**Data supplied:**

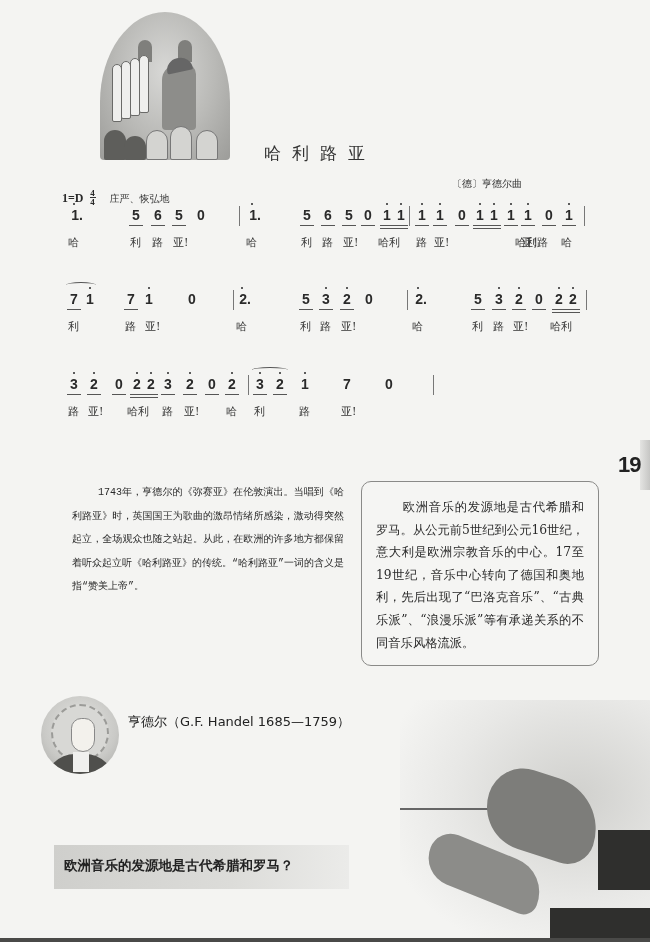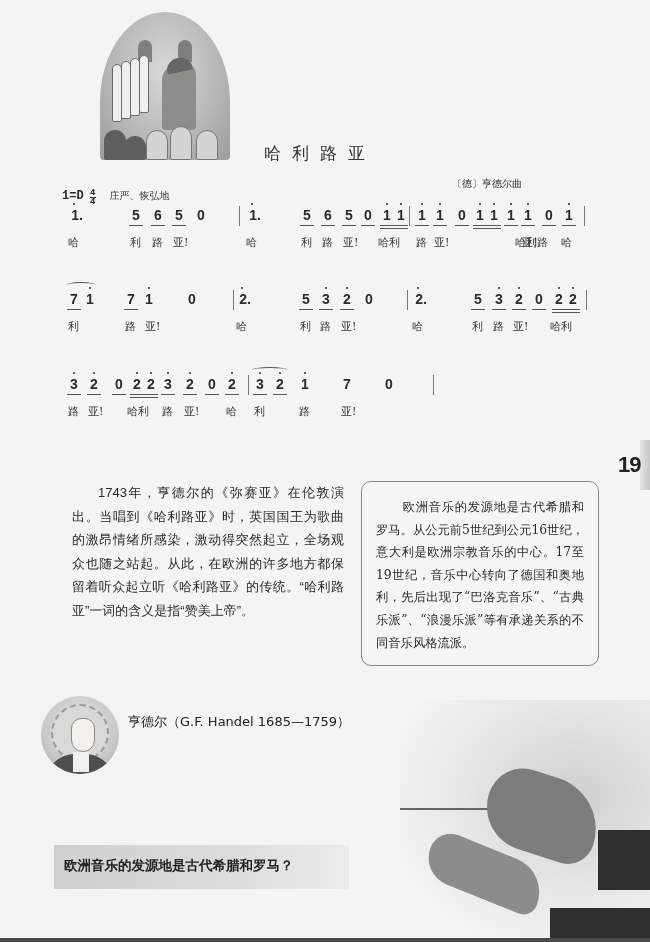--- a/index.html
+++ b/index.html
@@ -30,21 +30,21 @@
 
   .song-title {
     position: absolute; left: 264px; top: 142px;
     font-size: 17px; letter-spacing: 11px; color: #333;
     font-family: "DejaVu Serif", serif;
   }
   .composer { position: absolute; left: 452px; top: 177px; font-size: 10px; color: #333; }
 
   .key {
     position: absolute; left: 62px; top: 189px; font-size: 12px; font-weight: bold;
-    font-family: Liberation Mono, monospace; display: flex; align-items: flex-start; gap: 4px;
+    font-family: Liberation Serif, serif; display: flex; align-items: flex-end; gap: 4px;
   }
   .meter { display: inline-flex; flex-direction: column; align-items: center; font-size: 9px; line-height: 8px; margin-left: 2px; }
   .meter .bar { width: 6px; height: 1px; background: #333; }
   .tempo { font-size: 10px; font-weight: normal; margin-left: 10px; color: #333; }
 
   
   .row { position: absolute; left: 0; width: 650px; }
   .note {
     position: absolute; font-family: "Liberation Sans", "DejaVu Sans", sans-serif;
     font-weight: bold; font-size: 14px; color: #2a2a2a; text-align: center; width: 12px;
@@ -56,22 +56,22 @@
   .slur { position: absolute; border-top: 1px solid #555; border-radius: 50% 50% 0 0; height: 6px; }
 
   .page-num {
     position: absolute; left: 618px; top: 452px; font-size: 22px; font-weight: bold;
     font-family: "Liberation Sans", sans-serif; letter-spacing: -1px; color: #222;
   }
   .page-num-shadow { position: absolute; left: 640px; top: 440px; width: 10px; height: 50px; background: linear-gradient(to right, #e4e4e2, #c6c6c4); }
 
   .body-text {
     position: absolute; left: 72px; top: 481px; width: 272px;
-    font-size: 13px; line-height: 23.6px; color: #2a2a2a; text-align: justify;
-    font-family: Liberation Sans, sans-serif;
+    font-size: 10px; line-height: 23.6px; color: #2a2a2a; text-align: justify;
+    font-family: Liberation Mono, monospace;
   }
   .body-text .indent { display: inline-block; width: 26px; }
 
   .sidebar-box {
     position: absolute; left: 361px; top: 481px; width: 238px; height: 185px;
     border: 1.5px solid #8a8a88; border-radius: 10px;
     padding: 14px 14px 10px 14px; background: #f5f5f3;
   }
   .sidebar-text { font-size: 12.3px; line-height: 22.6px; color: #2a2a2a; text-align: justify; }
   .sidebar-text .indent { display: inline-block; width: 26px; }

**Exercise:** Retype each entry exactly. No pictures.

**Completed exercise:**
--- a/index.html
+++ b/index.html
@@ -30,21 +30,21 @@
 
   .song-title {
     position: absolute; left: 264px; top: 142px;
     font-size: 17px; letter-spacing: 11px; color: #333;
     font-family: "DejaVu Serif", serif;
   }
   .composer { position: absolute; left: 452px; top: 177px; font-size: 10px; color: #333; }
 
   .key {
     position: absolute; left: 62px; top: 189px; font-size: 12px; font-weight: bold;
-    font-family: Liberation Mono, monospace; display: flex; align-items: flex-start; gap: 4px;
+    font-family: Liberation Serif, serif; display: flex; align-items: flex-end; gap: 4px;
   }
   .meter { display: inline-flex; flex-direction: column; align-items: center; font-size: 9px; line-height: 8px; margin-left: 2px; }
   .meter .bar { width: 6px; height: 1px; background: #333; }
   .tempo { font-size: 10px; font-weight: normal; margin-left: 10px; color: #333; }
 
   
   .row { position: absolute; left: 0; width: 650px; }
   .note {
     position: absolute; font-family: "Liberation Sans", "DejaVu Sans", sans-serif;
     font-weight: bold; font-size: 14px; color: #2a2a2a; text-align: center; width: 12px;
@@ -56,22 +56,22 @@
   .slur { position: absolute; border-top: 1px solid #555; border-radius: 50% 50% 0 0; height: 6px; }
 
   .page-num {
     position: absolute; left: 618px; top: 452px; font-size: 22px; font-weight: bold;
     font-family: "Liberation Sans", sans-serif; letter-spacing: -1px; color: #222;
   }
   .page-num-shadow { position: absolute; left: 640px; top: 440px; width: 10px; height: 50px; background: linear-gradient(to right, #e4e4e2, #c6c6c4); }
 
   .body-text {
     position: absolute; left: 72px; top: 481px; width: 272px;
-    font-size: 13px; line-height: 23.6px; color: #2a2a2a; text-align: justify;
-    font-family: Liberation Sans, sans-serif;
+    font-size: 10px; line-height: 23.6px; color: #2a2a2a; text-align: justify;
+    font-family: Liberation Mono, monospace;
   }
   .body-text .indent { display: inline-block; width: 26px; }
 
   .sidebar-box {
     position: absolute; left: 361px; top: 481px; width: 238px; height: 185px;
     border: 1.5px solid #8a8a88; border-radius: 10px;
     padding: 14px 14px 10px 14px; background: #f5f5f3;
   }
   .sidebar-text { font-size: 12.3px; line-height: 22.6px; color: #2a2a2a; text-align: justify; }
   .sidebar-text .indent { display: inline-block; width: 26px; }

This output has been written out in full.